* DATA RECORDS *
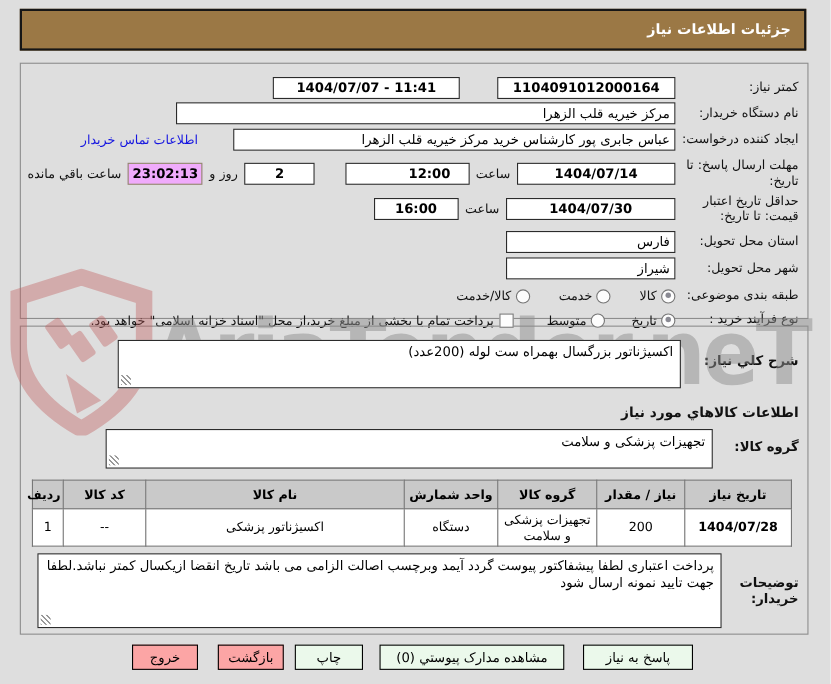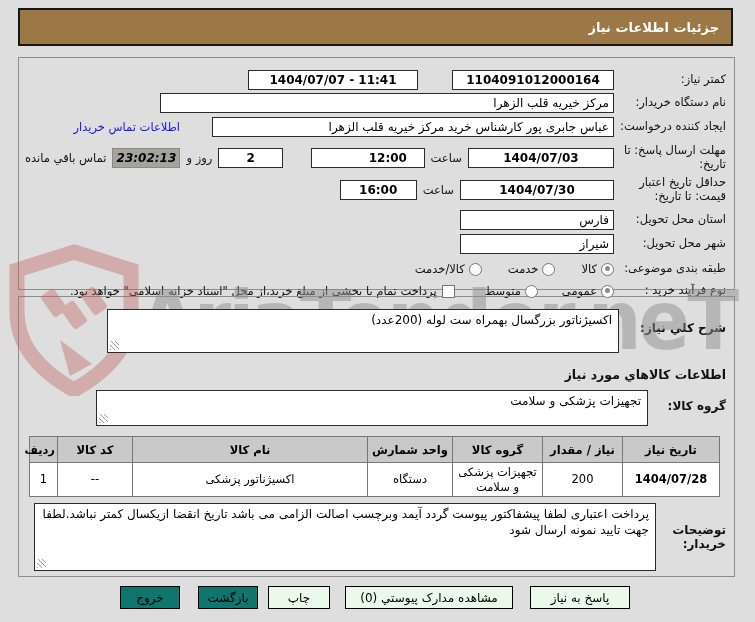"تماس باقي مانده" span.small-lbl { text: تماس -> ساعت }
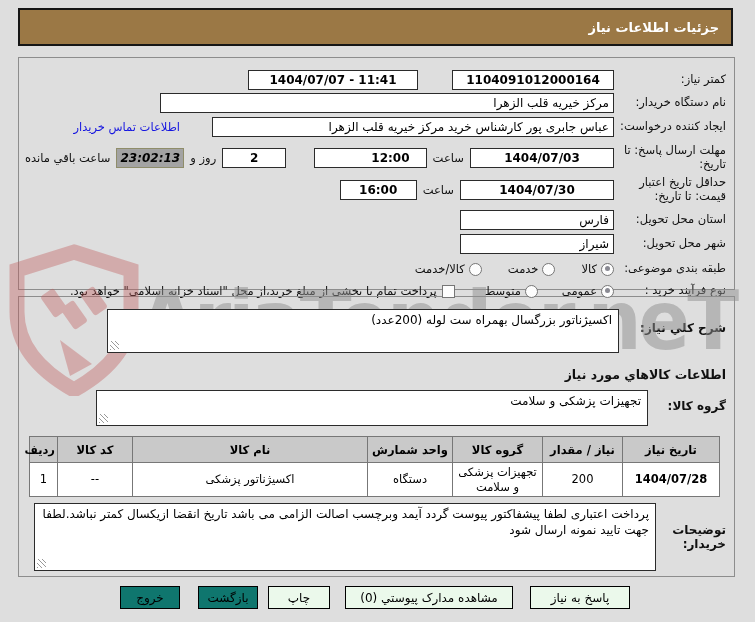"23:02:13" .yellow { background: #a3a3a3 -> #f0abfc; font-style: italic -> none }
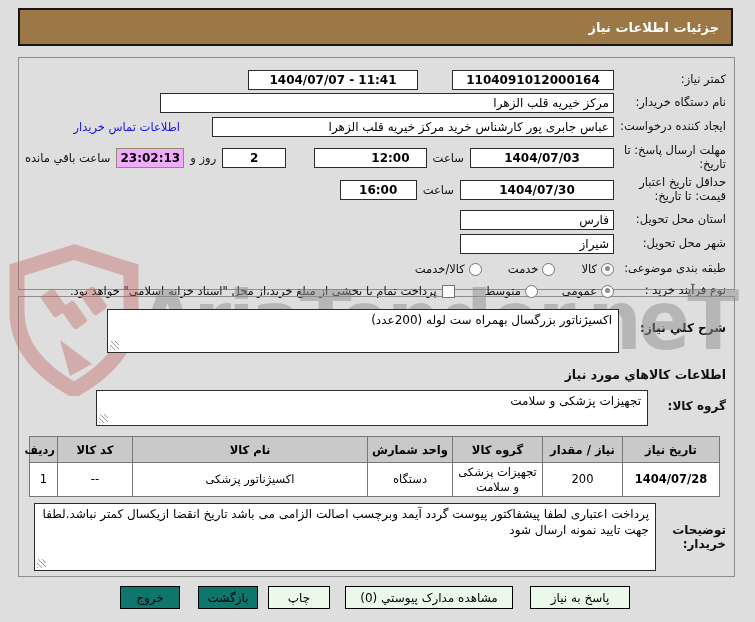"1404/07/03" div.tbox { text: 1404/07/03 -> 1404/07/14 }
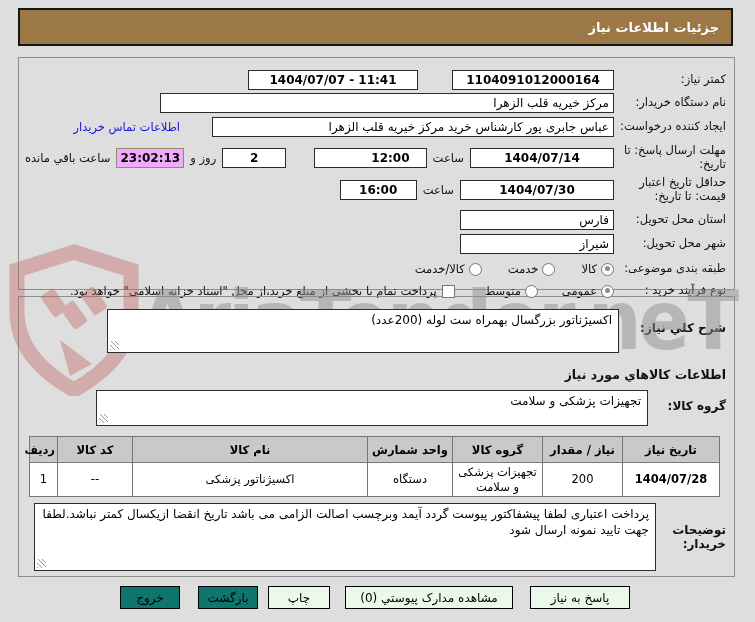"عمومی" span.optlbl { text: عمومی -> تاریخ }
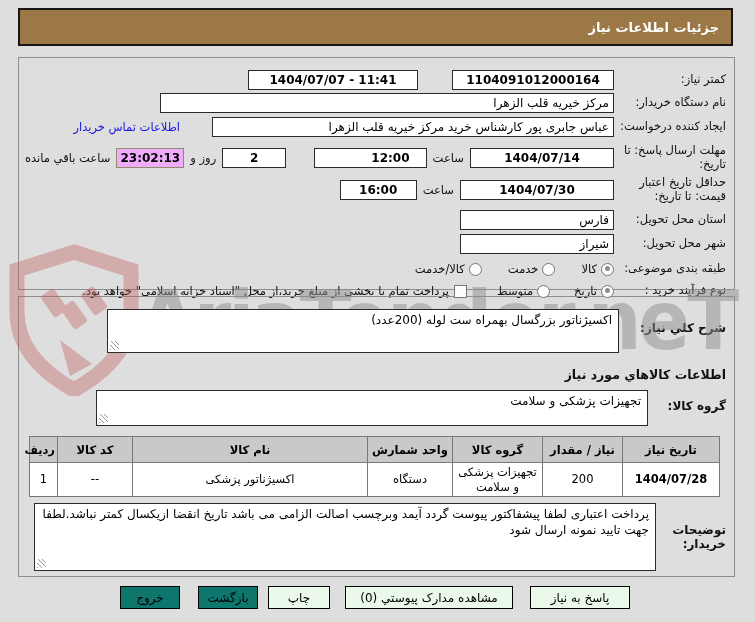"خروج" .btn.pink { background: #0f766e -> #fca5a5 }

* WORK INSTRUCTIONS *
Retype exactly the lines from the one containing "background: #a3a3a3 ->" through the last line of the records above, both included, and leave out any pictures.

* SOLUTION FOR THIS TASK *
"23:02:13" .yellow { background: #a3a3a3 -> #f0abfc; font-style: italic -> none }
"1404/07/03" div.tbox { text: 1404/07/03 -> 1404/07/14 }
"عمومی" span.optlbl { text: عمومی -> تاریخ }
"خروج" .btn.pink { background: #0f766e -> #fca5a5 }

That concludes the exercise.